現在の7万6000ドル付近は上下どちらの清算ラインからも距離があり、停戦の結果が判明するまではレンジ内での推移が続く可能性が高い状況です。
ETF動向
4月20日(月)の米現物BTC ETFは2.3837億ドルの純流入を記録し、5営業日連続のプラスとなりました。BlackRockのIBITが2.5605億ドルの単日流入で牽引しています。4月14〜17日の1週間では約12.9億ドルの流入を達成しており、機関投資家の構造的な買い需要は継続しています。
Morgan Stanleyが4月8日にローンチした新規ETF「MSBT」も6日間で1.03億ドルの流入を集めており、ETFチャネルを通じた資金流入が下値を支える構造が定着しつつあります。
本日のデイトレ注目材料
本日4月22日の最大の焦点は、米イラン停戦の期限到来です。停戦延長の発表や新たな交渉枠組みが示されれば、原油価格の低下とともにリスクオン環境が強まり、BTCは7万6000〜7万8000ドルのレンジを維持、あるいは上抜けを試す可能性があります。逆に停戦が決裂し戦闘が再開される場合、原油が100ドルを超えるシナリオではリスクオフが加速し、7万4000ドルのサポートが試される展開が見込まれます。

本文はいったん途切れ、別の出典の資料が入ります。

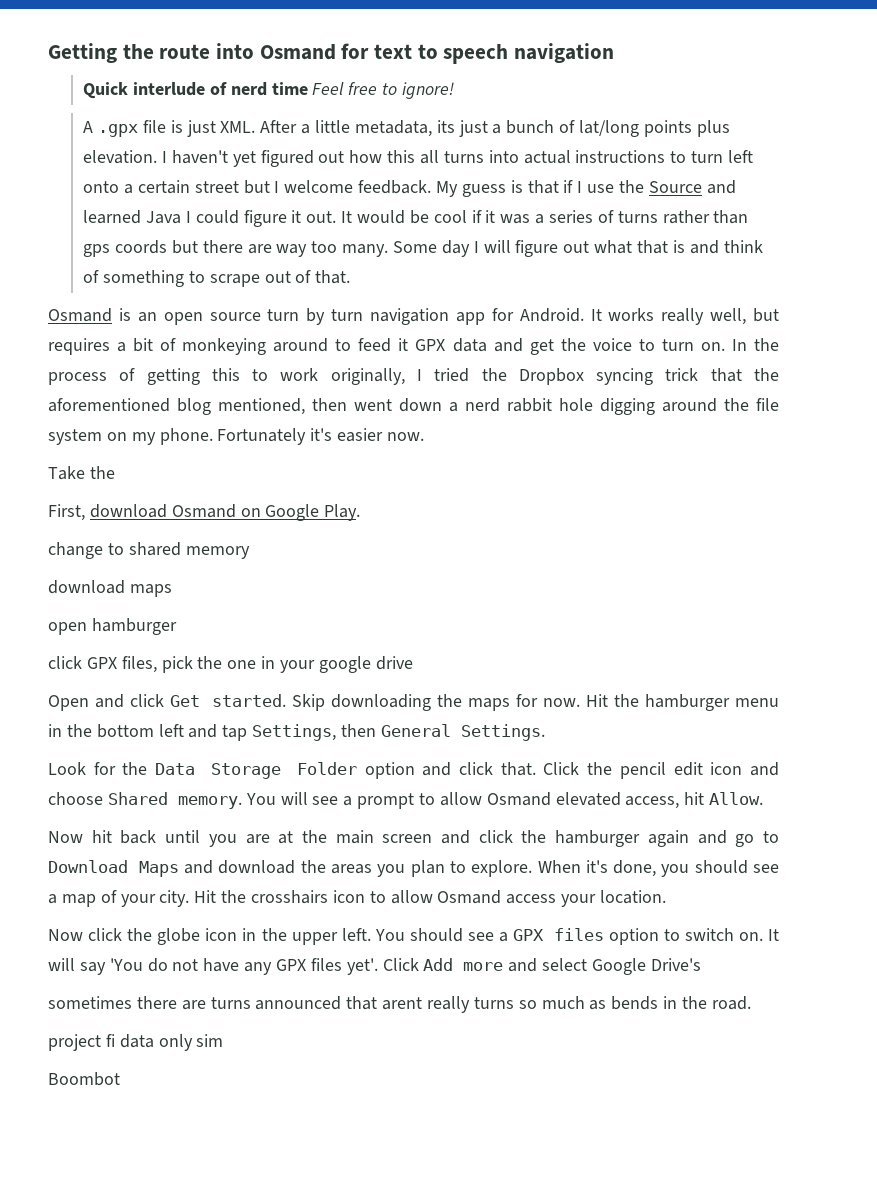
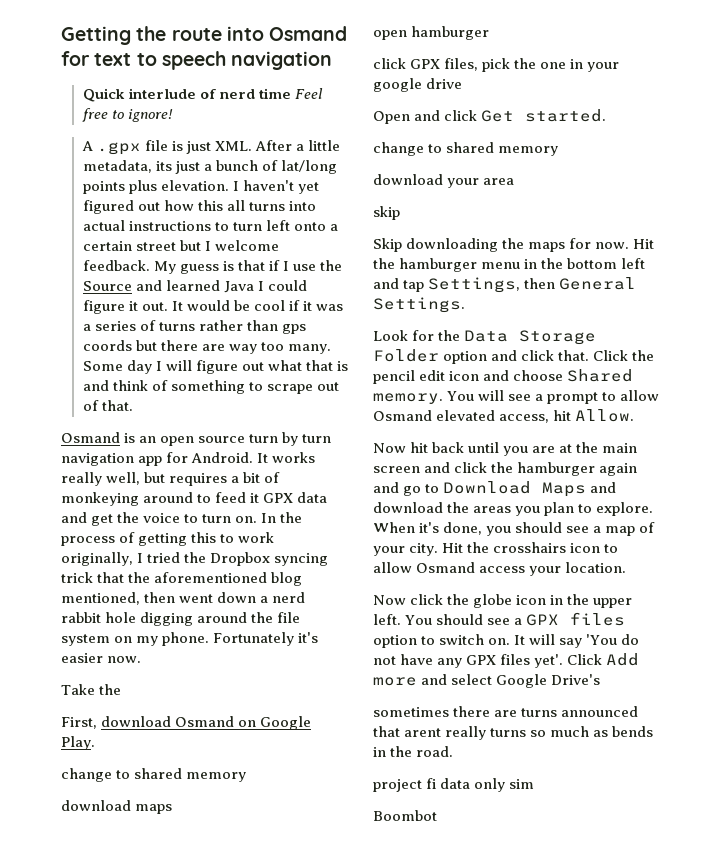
(287, 700) none -> [373,142,559,156] [373,174,515,188] [373,206,400,220] // change to shared memory // download your area // skip //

経済指標では本日19:30 JSTに日本のSPグローバル製造業・サービス業PMI速報値が発表されます。明日4月23日には米新規失業保険申請件数(20:30 JST)と米SPグローバル製造業・サービス業PMI速報値(21:45 JST)が控えており、週後半にかけてマクロ指標が相次ぎます。4月28〜29日のFOMC会合も意識されますが、前日のWarsh公聴会での「インフレは改善中だが作業が残る」との発言から、利下げ期待は当面後退しています。
上方向の焦点は7万7000〜7万8000ドルで、停戦延長がきっかけとなればショートスクイーズを伴いながらこの水準を再トライする展開が考えられます。下方向の焦点は7万4000ドルで、ETFコストベースおよびロング清算の集中帯と重なります。停戦の結果が明らかになるまでは、7万4000〜7万8000ドルのレンジを前提としたポジション管理が求められる局面です。
まとめ
BTCは7万6000ドル台で停戦期限日を迎えました。ETFの5日連続流入やStrategy社の大量購入が下値を支える一方、停戦決裂時の急落リスクも残っています。
停戦の行方が判明するタイミングでは急激な値動きに備えておきたい局面です。